Participants were recruited from the waiting room of two clinics and, because of this and other eligibility criteria, they may differ in important ways from other truck drivers such as those who do not access roadside wellness centres. This is an important limitation because, although it does not bias the results of our analysis, it limits the generalisability of the study findings to the population of truck drivers more broadly. Here, we acknowledge that there are likely some key areas where we might expect to see differences in preference structures between those truck drivers who attend clinics and who do not, but we believe that the results of this analysis remain important, given the large numbers of truck drivers who are already attending North Star Alliance clinics and the increasing visibility and acceptability of these facilities within the transport sector in Africa. Failure to find significant differences in the preferences regarding testing location and who administers the test might be because all participants had come to a roadside wellness centre, many for HIV testing. These individuals did not find clinic location or provider-administered testing (the only testing option offered at these clinics outside of this study) as barriers to seeking testing since many of them were seeking testing or other services at a clinic. If we included truck drivers who do not access clinic services, we might have found a stronger preference for testing outside of the clinic or self-administered testing.

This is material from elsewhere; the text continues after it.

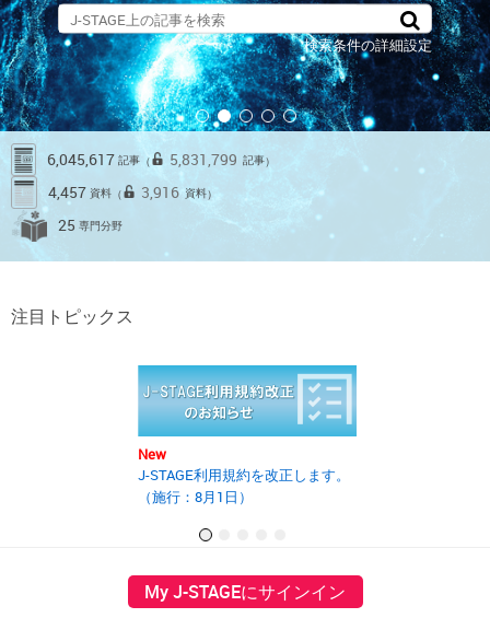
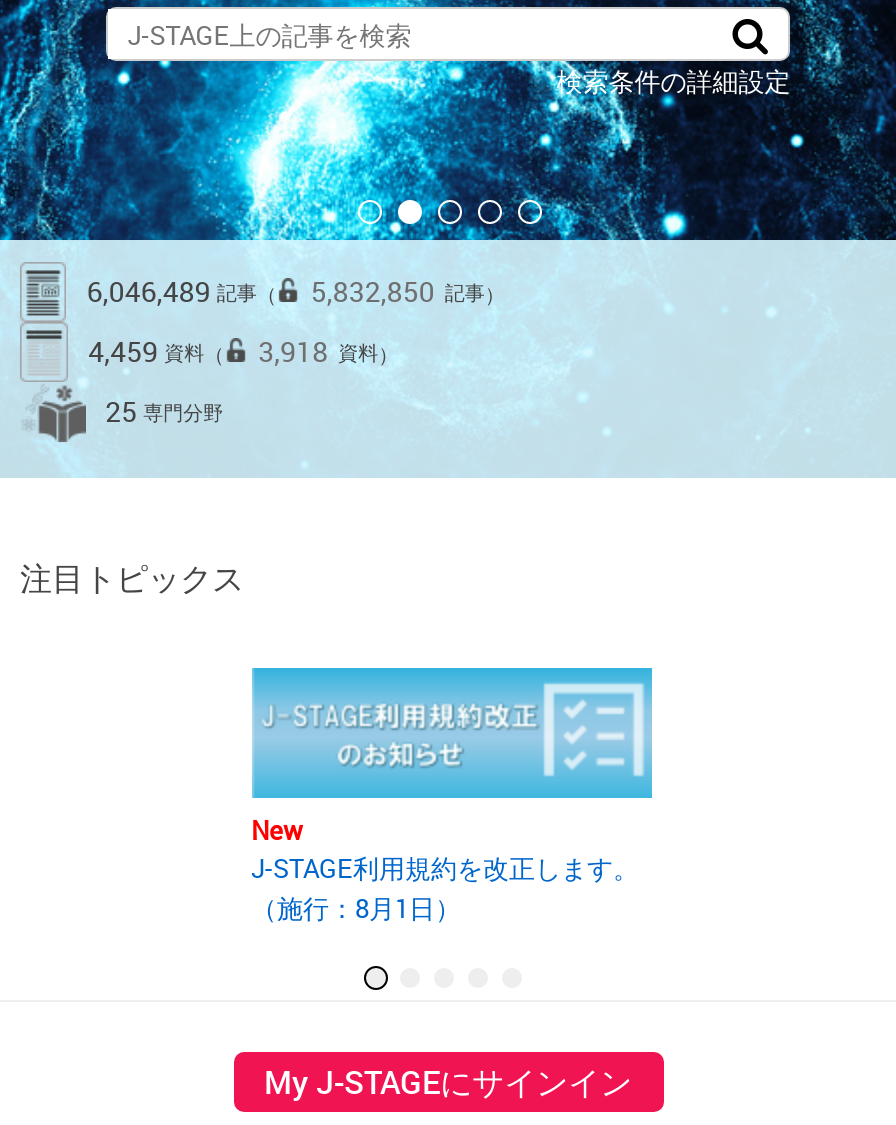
[47,149,151,170] 6,045,617記事（ -> [87,272,277,310] 6,046,489記事（
[170,149,276,170] 5,831,799 記事） -> [311,272,505,310] 5,832,850 記事）
[48,182,123,202] 4,457資料（ -> [88,332,224,370] 4,459資料（
[141,182,218,202] 3,916 資料） -> [258,332,398,370] 3,918 資料）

It should be noted that self-testing kits were only available at the eight North Star Alliance clinics in Kenya. Thus, to self-test during follow-up, participants had to access one of these clinics, while they could access provider-administered testing at any North Star Alliance clinic in any country, as well as numerous other clinics that offer HIV testing. It could also be that, despite being told in-person once and sent an SMS reminder, participants did not fully understand that they could access self-testing kits at North Star Alliance clinics during follow-up or they thought that they could only obtain self-test kits at the same clinic where they were recruited into the study, which might not have been convenient.

For future research on this topic, a larger sample size would increase the power to detect significant differences in sub-group analyses. Additional subgroups might also be explored as HST preferences may align more closely by comfort in clinic settings, preferences for couples testing, or self-efficacy. Purposively sampling truck drivers who have never tested, a sub-group that was particularly small in this analysis, might also reveal a different HIV testing preference structure.